** EXCERPTED RECORDS **

######

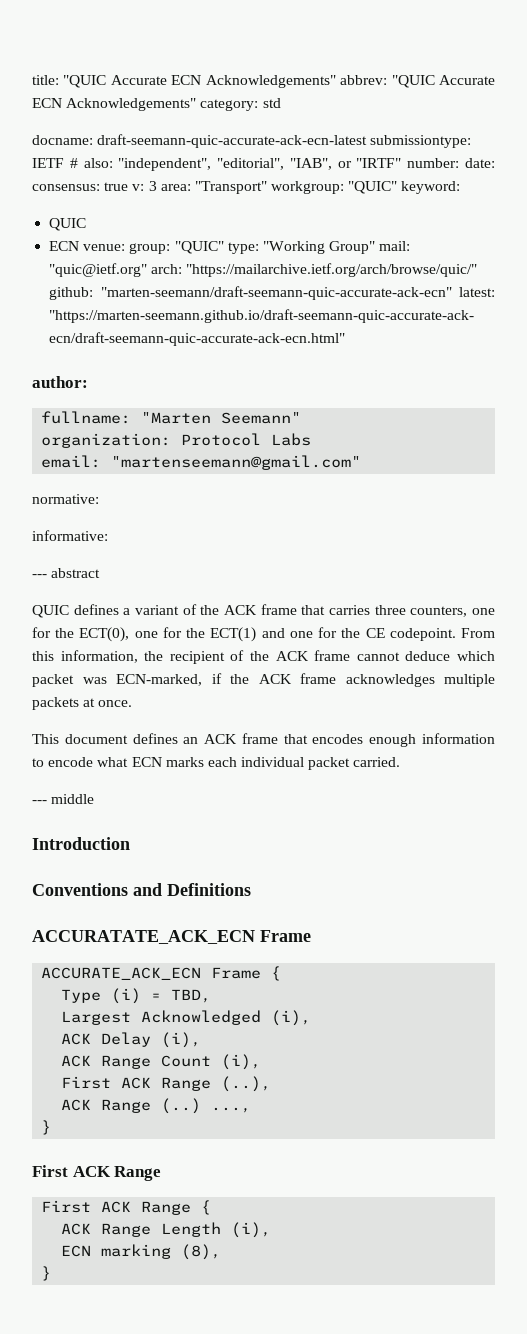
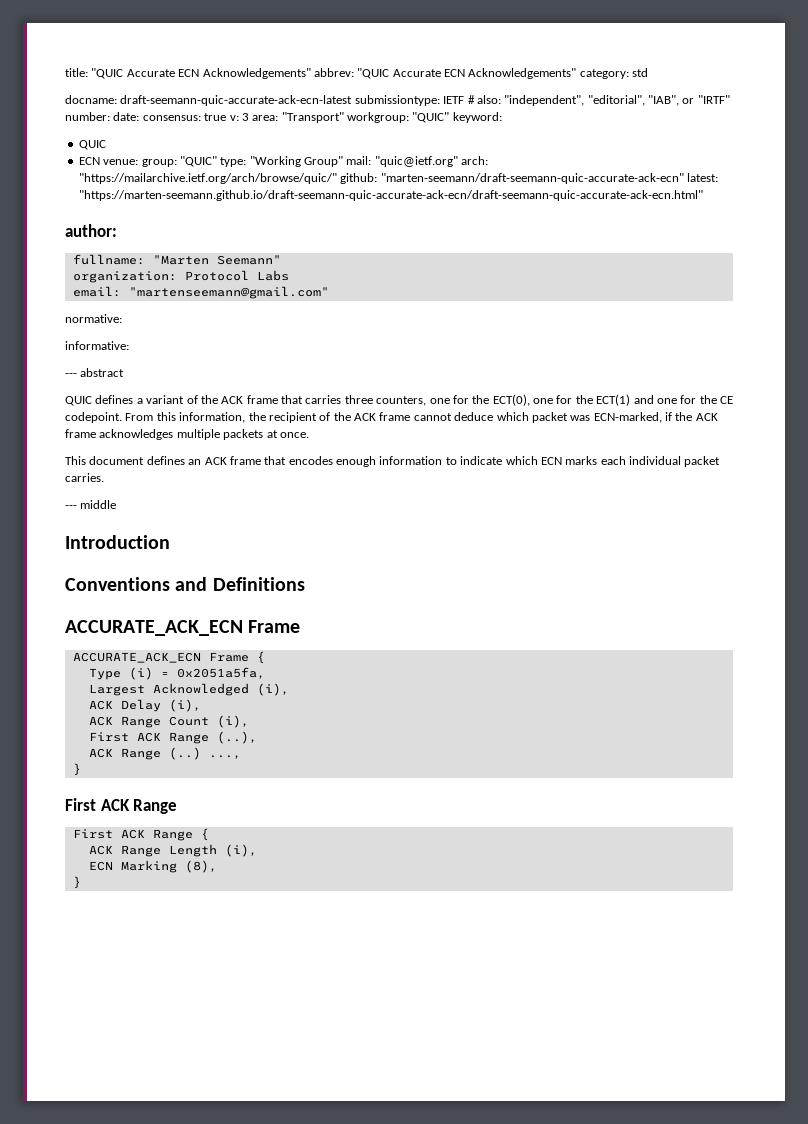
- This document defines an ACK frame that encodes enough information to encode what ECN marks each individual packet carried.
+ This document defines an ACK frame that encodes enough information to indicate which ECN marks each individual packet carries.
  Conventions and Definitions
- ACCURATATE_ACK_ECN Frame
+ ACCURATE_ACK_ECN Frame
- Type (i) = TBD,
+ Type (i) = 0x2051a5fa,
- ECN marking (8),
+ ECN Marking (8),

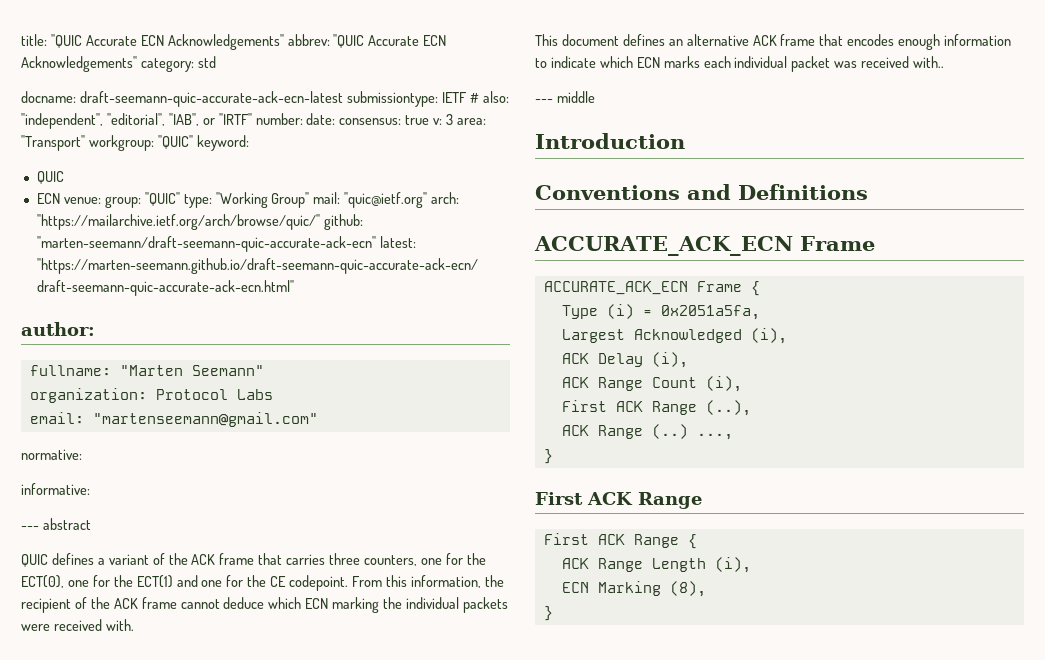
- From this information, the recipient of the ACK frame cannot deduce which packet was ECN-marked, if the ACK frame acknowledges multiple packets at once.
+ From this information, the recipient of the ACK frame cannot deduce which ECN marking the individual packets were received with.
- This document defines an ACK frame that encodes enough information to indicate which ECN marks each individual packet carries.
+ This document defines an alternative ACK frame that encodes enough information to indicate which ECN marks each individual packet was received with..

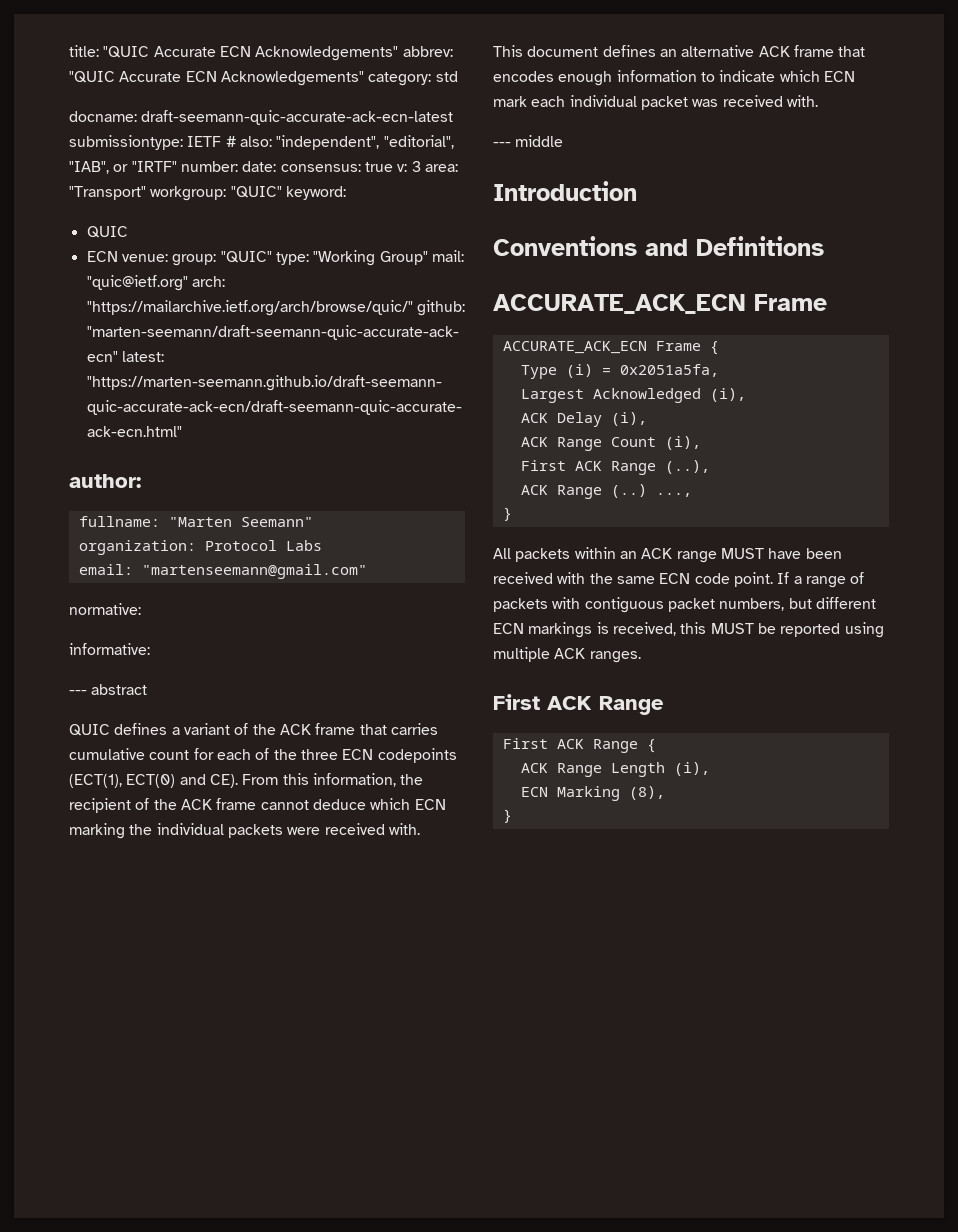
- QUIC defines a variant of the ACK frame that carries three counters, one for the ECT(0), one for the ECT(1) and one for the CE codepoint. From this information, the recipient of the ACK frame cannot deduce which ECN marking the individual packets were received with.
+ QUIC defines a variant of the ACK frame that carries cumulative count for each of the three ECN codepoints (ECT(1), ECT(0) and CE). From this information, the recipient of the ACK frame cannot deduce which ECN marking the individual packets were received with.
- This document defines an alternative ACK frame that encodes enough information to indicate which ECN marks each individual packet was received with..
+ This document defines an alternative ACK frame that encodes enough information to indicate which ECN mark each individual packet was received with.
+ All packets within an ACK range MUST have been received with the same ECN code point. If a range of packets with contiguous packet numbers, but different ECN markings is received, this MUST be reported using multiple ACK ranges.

######

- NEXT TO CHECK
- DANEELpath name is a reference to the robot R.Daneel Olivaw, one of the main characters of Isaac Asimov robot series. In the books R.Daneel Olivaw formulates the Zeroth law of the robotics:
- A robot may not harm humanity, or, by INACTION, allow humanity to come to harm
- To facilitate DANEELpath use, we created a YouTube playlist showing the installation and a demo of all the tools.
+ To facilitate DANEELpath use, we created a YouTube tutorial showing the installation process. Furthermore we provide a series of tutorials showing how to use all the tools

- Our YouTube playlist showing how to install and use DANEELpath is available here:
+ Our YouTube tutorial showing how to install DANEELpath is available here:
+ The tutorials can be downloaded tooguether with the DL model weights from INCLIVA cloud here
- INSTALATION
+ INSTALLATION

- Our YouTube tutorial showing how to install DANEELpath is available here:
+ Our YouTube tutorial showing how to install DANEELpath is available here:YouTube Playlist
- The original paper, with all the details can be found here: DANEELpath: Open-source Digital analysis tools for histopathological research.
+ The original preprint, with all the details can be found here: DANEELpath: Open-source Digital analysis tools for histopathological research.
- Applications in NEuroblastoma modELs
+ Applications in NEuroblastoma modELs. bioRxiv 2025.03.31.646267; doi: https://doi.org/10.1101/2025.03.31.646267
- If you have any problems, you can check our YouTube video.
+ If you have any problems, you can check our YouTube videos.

######

** TRY IT **
Which lines run from the one holding "available here:YouTube Playlist" through the one holding "original preprint, with" in the records above? Repeat them exactly, both included, and nothing more.

** ANSWER SPACE **
+ Our YouTube tutorial showing how to install DANEELpath is available here:YouTube Playlist
- The original paper, with all the details can be found here: DANEELpath: Open-source Digital analysis tools for histopathological research.
+ The original preprint, with all the details can be found here: DANEELpath: Open-source Digital analysis tools for histopathological research.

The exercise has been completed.